O método desenvolvido na pesquisa permitiu a avaliação do consumo de oxigênio usando os dois modelos do Seahorse, e também o Resipher, pela primeira vez. “As ilhotas apresentaram uma resposta robusta durante até uma semana, com viabilidade bastante alta”, enfatiza Eloisa Aparecida Vilas-Boas. “Nosso método também foi validado por outros ensaios funcionais e as células responderam adequadamente aos diversos estímulos testados”.
“A partir da avaliação da função de ilhotas, pode-se avaliar ilhotas de modelos animais e de pacientes com distúrbios na produção de insulina e entender melhor como essas células falham”, planeja a professora. “Além disso, será útil para investigações translacionais, como descoberta de candidatos farmacológicos e protocolos de transplante de ilhotas”

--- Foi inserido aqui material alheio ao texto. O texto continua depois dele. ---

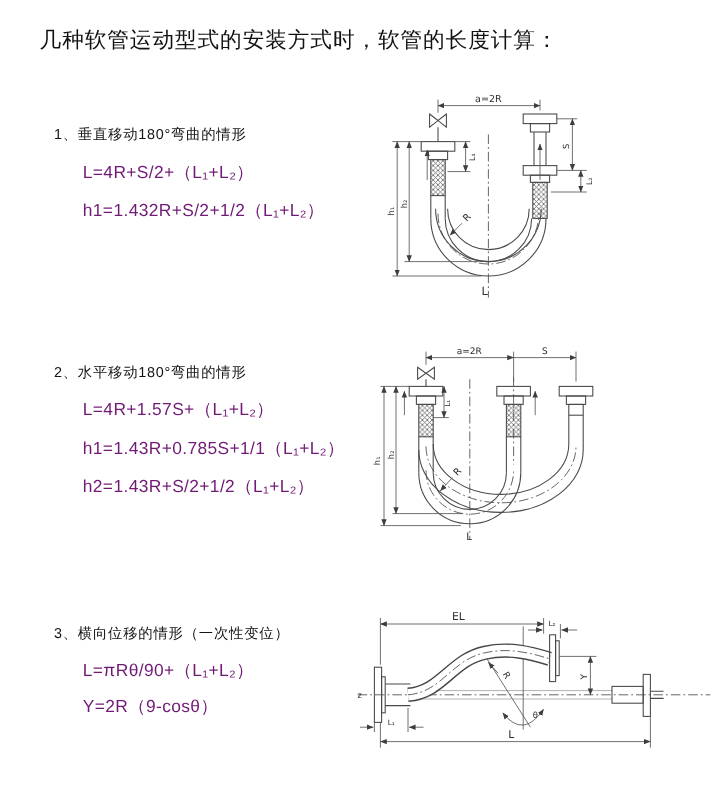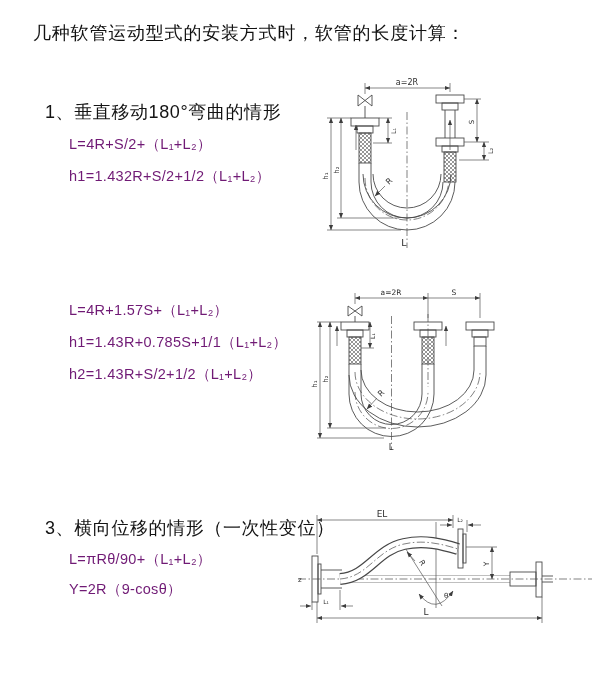"1、垂直移动180°弯曲的情形" .sec-heading { font-size: 18px -> 12px }
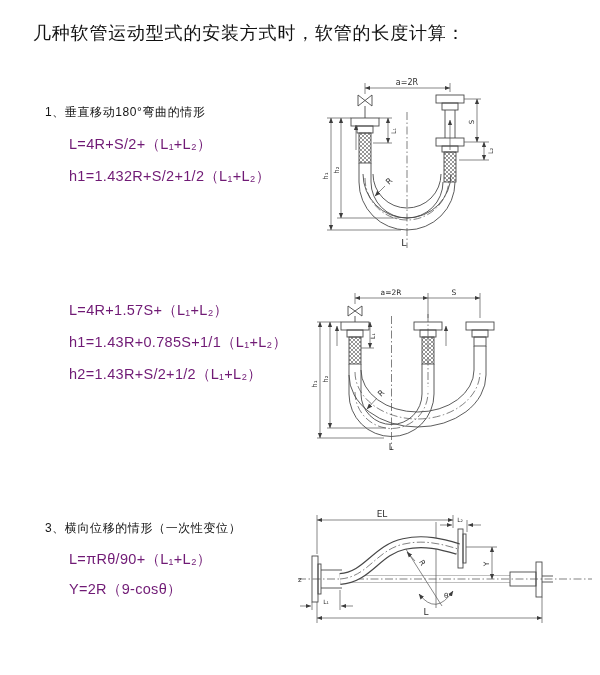"2、水平移动180°弯曲的情形" div.line { html: none -> <div>2、水平移动180°弯曲的情形</div> }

O estudo foi idealizado pela professora Eloisa Aparecida Vilas-Boas, do Departamento de Análises Clínicas e Toxicológicas da FCF, autora correspondente, e por Débora Santos Rocha, pós-doutoranda no Departamento de Bioquímica do Instituto de Química (IQ) da USP, primeira autora do artigo. O estudo foi realizado com o apoio dos professores Alicia Kowaltowski, Alexandre Bruni-Cardoso e o doutorando Antonio Carlos Manucci, do Departamento de Bioquímica do IQ.